* Work to be completed: Starting at the line that has "Casual Loose Suit: 1 for 55.88 -> 1 for 57.26" and stopping after the line that has "XBOX ALIAS - USADO: 1", reproduce the listing below exactly; omit everything else.
━━━━━━━━━━━━━━━━━━━━
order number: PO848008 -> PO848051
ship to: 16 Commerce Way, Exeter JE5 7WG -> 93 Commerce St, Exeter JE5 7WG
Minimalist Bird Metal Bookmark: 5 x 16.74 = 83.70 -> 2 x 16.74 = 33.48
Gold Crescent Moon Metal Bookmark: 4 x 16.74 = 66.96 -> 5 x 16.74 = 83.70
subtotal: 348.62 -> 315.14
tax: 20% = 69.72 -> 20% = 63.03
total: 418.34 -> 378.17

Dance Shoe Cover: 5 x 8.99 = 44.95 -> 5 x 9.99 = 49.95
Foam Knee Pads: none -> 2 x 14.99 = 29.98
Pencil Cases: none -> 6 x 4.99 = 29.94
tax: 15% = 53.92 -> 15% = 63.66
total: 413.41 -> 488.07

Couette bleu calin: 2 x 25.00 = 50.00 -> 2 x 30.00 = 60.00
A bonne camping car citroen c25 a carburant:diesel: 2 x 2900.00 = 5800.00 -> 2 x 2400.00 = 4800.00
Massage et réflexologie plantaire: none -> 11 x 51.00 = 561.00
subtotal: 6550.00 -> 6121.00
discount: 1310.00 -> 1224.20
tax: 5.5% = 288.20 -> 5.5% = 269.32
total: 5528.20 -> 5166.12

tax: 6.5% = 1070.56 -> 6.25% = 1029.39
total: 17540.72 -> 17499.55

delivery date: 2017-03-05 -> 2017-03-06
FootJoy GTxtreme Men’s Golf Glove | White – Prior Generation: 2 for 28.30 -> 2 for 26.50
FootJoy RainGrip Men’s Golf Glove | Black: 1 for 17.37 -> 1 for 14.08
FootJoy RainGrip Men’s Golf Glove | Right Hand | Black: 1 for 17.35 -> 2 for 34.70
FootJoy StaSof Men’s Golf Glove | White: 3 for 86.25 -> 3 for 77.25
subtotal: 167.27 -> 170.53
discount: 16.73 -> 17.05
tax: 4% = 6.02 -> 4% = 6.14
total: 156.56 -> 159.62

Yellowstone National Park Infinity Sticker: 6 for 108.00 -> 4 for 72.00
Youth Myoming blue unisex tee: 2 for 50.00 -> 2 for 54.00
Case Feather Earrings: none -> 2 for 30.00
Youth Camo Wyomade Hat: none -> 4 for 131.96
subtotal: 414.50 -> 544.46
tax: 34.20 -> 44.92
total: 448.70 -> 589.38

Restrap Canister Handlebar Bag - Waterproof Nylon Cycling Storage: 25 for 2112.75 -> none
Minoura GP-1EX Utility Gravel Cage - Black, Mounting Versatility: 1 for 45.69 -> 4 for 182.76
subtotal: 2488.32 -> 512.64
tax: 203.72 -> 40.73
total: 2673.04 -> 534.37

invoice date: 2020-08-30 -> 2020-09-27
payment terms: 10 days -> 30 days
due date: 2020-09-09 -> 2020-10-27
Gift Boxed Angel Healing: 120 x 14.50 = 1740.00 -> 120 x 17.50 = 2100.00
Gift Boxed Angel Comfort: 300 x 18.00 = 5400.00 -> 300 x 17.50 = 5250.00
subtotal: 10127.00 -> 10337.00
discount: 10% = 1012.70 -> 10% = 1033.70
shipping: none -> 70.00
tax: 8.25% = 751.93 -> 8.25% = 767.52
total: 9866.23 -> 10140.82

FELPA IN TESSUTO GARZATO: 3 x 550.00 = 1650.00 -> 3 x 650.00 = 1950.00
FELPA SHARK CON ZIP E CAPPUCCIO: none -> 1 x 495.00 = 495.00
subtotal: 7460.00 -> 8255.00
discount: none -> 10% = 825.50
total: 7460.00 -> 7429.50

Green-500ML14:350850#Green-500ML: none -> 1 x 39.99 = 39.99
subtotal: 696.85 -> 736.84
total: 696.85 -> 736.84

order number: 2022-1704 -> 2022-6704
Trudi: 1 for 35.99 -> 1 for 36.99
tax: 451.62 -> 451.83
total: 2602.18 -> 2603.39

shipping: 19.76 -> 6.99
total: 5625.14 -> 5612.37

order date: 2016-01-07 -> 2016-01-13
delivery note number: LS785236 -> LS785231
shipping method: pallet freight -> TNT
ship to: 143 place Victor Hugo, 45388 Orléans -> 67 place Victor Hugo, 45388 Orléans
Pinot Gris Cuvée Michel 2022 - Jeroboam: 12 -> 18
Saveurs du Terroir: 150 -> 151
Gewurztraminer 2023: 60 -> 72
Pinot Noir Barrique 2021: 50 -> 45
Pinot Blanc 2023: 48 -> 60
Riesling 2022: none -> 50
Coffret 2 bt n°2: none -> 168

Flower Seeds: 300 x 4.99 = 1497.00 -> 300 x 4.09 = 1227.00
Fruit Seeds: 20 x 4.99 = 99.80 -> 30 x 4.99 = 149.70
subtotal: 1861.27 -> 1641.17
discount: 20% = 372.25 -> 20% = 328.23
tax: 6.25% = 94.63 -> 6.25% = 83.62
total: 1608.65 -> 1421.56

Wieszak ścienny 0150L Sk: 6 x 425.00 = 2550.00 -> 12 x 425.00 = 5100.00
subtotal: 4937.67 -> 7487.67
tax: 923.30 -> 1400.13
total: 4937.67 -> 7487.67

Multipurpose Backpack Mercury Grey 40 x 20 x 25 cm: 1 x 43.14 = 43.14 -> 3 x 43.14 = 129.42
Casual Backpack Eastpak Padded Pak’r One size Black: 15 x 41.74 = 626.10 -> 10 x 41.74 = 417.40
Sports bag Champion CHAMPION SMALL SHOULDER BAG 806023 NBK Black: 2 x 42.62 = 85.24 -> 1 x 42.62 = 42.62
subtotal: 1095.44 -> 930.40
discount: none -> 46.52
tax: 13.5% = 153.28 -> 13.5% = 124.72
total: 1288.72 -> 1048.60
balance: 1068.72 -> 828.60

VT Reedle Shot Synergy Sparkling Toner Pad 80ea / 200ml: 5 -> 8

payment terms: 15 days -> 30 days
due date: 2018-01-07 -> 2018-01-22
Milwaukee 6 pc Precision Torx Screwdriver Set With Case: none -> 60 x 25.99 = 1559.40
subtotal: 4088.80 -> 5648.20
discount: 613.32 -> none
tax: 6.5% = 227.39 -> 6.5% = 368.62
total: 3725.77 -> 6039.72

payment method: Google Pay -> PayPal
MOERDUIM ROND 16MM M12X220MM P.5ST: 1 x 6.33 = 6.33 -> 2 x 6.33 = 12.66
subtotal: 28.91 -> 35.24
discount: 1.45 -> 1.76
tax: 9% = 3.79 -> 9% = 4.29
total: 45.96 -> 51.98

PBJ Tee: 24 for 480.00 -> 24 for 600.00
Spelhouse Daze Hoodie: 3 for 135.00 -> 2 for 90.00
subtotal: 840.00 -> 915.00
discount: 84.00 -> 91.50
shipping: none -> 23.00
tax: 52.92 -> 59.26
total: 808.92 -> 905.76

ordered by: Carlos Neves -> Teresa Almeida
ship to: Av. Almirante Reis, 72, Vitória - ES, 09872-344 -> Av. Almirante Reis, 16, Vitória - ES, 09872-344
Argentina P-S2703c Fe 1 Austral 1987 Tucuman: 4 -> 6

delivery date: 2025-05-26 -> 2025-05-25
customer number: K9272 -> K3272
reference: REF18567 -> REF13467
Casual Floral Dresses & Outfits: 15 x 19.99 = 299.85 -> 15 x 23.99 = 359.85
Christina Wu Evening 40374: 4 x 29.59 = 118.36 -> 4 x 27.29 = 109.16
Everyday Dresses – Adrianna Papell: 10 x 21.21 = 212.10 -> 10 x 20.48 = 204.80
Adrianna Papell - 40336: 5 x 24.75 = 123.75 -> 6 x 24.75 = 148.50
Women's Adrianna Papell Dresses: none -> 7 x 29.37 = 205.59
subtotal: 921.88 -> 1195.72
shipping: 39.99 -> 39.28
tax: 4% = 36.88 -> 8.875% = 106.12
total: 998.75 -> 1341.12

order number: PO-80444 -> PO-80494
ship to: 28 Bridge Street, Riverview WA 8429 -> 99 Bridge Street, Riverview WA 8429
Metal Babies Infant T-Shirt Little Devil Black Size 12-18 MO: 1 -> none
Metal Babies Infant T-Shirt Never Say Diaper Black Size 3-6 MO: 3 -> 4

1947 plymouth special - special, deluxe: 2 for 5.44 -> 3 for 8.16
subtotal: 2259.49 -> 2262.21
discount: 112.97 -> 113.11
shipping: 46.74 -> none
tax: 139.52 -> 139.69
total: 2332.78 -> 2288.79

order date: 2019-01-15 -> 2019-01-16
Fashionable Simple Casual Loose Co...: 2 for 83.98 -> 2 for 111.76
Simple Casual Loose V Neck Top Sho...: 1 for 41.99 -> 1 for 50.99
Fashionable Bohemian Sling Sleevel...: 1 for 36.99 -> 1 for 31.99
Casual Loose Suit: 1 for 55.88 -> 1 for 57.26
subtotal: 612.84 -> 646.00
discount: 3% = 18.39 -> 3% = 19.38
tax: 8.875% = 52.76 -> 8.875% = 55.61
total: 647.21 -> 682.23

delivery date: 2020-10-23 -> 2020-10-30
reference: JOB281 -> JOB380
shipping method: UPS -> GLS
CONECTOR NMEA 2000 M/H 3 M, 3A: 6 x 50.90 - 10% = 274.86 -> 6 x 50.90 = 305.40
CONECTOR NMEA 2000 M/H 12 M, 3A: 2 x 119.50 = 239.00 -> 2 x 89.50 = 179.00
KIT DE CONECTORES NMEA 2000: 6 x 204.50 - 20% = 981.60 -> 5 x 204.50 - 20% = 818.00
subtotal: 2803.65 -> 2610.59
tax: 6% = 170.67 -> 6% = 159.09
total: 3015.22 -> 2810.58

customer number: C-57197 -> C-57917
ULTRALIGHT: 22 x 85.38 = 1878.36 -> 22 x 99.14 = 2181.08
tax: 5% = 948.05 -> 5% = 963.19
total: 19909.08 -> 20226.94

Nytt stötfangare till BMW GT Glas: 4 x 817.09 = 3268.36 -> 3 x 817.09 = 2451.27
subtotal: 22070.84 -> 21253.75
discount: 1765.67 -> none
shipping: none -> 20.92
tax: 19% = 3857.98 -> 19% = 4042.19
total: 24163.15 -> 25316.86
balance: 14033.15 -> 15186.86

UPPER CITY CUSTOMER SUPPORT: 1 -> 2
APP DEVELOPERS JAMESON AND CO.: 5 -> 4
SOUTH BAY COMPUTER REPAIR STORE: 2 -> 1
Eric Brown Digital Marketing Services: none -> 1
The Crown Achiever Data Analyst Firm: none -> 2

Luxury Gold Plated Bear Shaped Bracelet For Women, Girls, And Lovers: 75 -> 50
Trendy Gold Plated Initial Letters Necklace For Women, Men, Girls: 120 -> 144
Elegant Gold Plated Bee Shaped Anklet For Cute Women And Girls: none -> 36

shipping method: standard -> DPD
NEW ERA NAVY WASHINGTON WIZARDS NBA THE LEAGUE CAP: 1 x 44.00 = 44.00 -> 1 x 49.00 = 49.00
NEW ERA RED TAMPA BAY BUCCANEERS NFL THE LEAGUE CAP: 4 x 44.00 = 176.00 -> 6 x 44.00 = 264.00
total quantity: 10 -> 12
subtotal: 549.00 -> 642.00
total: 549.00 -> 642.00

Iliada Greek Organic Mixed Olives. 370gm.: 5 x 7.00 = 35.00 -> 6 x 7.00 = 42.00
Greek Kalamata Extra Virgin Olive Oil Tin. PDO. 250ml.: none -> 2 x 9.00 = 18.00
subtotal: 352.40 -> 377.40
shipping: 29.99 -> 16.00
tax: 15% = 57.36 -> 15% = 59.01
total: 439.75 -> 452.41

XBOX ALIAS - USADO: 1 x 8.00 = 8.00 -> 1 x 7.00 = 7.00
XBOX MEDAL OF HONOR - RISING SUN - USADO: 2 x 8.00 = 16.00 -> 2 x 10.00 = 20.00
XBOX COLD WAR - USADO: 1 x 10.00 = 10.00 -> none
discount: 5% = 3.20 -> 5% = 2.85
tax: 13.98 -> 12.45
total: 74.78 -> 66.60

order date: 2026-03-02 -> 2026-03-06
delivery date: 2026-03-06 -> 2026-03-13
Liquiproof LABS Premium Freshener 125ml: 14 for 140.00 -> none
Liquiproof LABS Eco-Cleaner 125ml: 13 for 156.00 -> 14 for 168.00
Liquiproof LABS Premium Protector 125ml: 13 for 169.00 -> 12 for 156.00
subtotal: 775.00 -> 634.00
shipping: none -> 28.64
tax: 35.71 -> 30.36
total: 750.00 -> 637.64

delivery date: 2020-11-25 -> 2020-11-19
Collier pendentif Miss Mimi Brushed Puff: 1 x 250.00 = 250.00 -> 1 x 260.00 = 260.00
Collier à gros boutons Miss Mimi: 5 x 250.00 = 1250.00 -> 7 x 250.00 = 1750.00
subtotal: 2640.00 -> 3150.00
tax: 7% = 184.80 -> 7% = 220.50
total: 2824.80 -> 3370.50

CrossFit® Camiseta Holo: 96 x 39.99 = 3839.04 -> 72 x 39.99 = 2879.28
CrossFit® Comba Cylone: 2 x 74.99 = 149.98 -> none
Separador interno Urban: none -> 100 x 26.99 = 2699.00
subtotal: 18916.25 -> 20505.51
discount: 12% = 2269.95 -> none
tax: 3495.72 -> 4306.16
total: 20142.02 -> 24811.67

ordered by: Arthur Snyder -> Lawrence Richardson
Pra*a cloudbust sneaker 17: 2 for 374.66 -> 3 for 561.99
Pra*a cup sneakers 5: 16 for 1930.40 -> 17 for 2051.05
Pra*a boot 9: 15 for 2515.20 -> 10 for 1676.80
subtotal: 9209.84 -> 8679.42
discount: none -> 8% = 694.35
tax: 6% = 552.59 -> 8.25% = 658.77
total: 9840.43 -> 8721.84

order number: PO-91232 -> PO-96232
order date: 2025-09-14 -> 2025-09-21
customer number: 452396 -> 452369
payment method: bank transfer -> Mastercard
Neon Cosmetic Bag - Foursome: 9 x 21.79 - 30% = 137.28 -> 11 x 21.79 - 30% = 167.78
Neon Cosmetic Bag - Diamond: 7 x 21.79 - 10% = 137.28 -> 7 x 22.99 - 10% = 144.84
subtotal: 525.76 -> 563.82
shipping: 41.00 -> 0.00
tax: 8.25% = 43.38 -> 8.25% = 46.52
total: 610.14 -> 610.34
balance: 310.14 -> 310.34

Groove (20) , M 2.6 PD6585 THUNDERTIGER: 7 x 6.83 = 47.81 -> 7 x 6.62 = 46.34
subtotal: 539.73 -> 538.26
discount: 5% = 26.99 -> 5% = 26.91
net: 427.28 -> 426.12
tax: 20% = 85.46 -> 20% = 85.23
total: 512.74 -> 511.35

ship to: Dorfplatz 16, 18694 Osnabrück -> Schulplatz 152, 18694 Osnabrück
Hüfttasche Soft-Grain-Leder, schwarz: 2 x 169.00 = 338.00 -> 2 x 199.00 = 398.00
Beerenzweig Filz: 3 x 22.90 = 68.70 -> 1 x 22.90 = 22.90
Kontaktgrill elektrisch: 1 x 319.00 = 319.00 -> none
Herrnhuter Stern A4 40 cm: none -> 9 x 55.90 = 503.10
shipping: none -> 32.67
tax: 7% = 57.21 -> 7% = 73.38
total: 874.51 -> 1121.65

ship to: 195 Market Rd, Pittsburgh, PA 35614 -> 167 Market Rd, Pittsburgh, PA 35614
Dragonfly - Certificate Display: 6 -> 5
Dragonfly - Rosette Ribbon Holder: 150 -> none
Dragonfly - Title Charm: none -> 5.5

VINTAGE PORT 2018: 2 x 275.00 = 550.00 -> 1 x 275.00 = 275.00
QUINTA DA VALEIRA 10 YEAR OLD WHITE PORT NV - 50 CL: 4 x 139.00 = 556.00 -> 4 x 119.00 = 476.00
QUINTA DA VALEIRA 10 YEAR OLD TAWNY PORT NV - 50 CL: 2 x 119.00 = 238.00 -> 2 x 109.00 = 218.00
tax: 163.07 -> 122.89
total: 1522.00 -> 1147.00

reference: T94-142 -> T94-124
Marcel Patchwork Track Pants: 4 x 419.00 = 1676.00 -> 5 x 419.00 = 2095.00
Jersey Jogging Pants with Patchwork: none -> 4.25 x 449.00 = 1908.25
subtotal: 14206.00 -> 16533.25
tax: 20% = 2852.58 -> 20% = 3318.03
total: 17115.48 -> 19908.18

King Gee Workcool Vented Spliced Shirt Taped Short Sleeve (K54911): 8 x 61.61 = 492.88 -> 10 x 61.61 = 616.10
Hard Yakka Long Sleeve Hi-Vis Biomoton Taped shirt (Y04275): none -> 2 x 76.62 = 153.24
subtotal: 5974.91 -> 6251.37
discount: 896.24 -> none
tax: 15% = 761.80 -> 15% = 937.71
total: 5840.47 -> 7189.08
━━━━━━━━━━━━━━━━━━━━
* Result for this exercise:
Casual Loose Suit: 1 for 55.88 -> 1 for 57.26
subtotal: 612.84 -> 646.00
discount: 3% = 18.39 -> 3% = 19.38
tax: 8.875% = 52.76 -> 8.875% = 55.61
total: 647.21 -> 682.23

delivery date: 2020-10-23 -> 2020-10-30
reference: JOB281 -> JOB380
shipping method: UPS -> GLS
CONECTOR NMEA 2000 M/H 3 M, 3A: 6 x 50.90 - 10% = 274.86 -> 6 x 50.90 = 305.40
CONECTOR NMEA 2000 M/H 12 M, 3A: 2 x 119.50 = 239.00 -> 2 x 89.50 = 179.00
KIT DE CONECTORES NMEA 2000: 6 x 204.50 - 20% = 981.60 -> 5 x 204.50 - 20% = 818.00
subtotal: 2803.65 -> 2610.59
tax: 6% = 170.67 -> 6% = 159.09
total: 3015.22 -> 2810.58

customer number: C-57197 -> C-57917
ULTRALIGHT: 22 x 85.38 = 1878.36 -> 22 x 99.14 = 2181.08
tax: 5% = 948.05 -> 5% = 963.19
total: 19909.08 -> 20226.94

Nytt stötfangare till BMW GT Glas: 4 x 817.09 = 3268.36 -> 3 x 817.09 = 2451.27
subtotal: 22070.84 -> 21253.75
discount: 1765.67 -> none
shipping: none -> 20.92
tax: 19% = 3857.98 -> 19% = 4042.19
total: 24163.15 -> 25316.86
balance: 14033.15 -> 15186.86

UPPER CITY CUSTOMER SUPPORT: 1 -> 2
APP DEVELOPERS JAMESON AND CO.: 5 -> 4
SOUTH BAY COMPUTER REPAIR STORE: 2 -> 1
Eric Brown Digital Marketing Services: none -> 1
The Crown Achiever Data Analyst Firm: none -> 2

Luxury Gold Plated Bear Shaped Bracelet For Women, Girls, And Lovers: 75 -> 50
Trendy Gold Plated Initial Letters Necklace For Women, Men, Girls: 120 -> 144
Elegant Gold Plated Bee Shaped Anklet For Cute Women And Girls: none -> 36

shipping method: standard -> DPD
NEW ERA NAVY WASHINGTON WIZARDS NBA THE LEAGUE CAP: 1 x 44.00 = 44.00 -> 1 x 49.00 = 49.00
NEW ERA RED TAMPA BAY BUCCANEERS NFL THE LEAGUE CAP: 4 x 44.00 = 176.00 -> 6 x 44.00 = 264.00
total quantity: 10 -> 12
subtotal: 549.00 -> 642.00
total: 549.00 -> 642.00

Iliada Greek Organic Mixed Olives. 370gm.: 5 x 7.00 = 35.00 -> 6 x 7.00 = 42.00
Greek Kalamata Extra Virgin Olive Oil Tin. PDO. 250ml.: none -> 2 x 9.00 = 18.00
subtotal: 352.40 -> 377.40
shipping: 29.99 -> 16.00
tax: 15% = 57.36 -> 15% = 59.01
total: 439.75 -> 452.41

XBOX ALIAS - USADO: 1 x 8.00 = 8.00 -> 1 x 7.00 = 7.00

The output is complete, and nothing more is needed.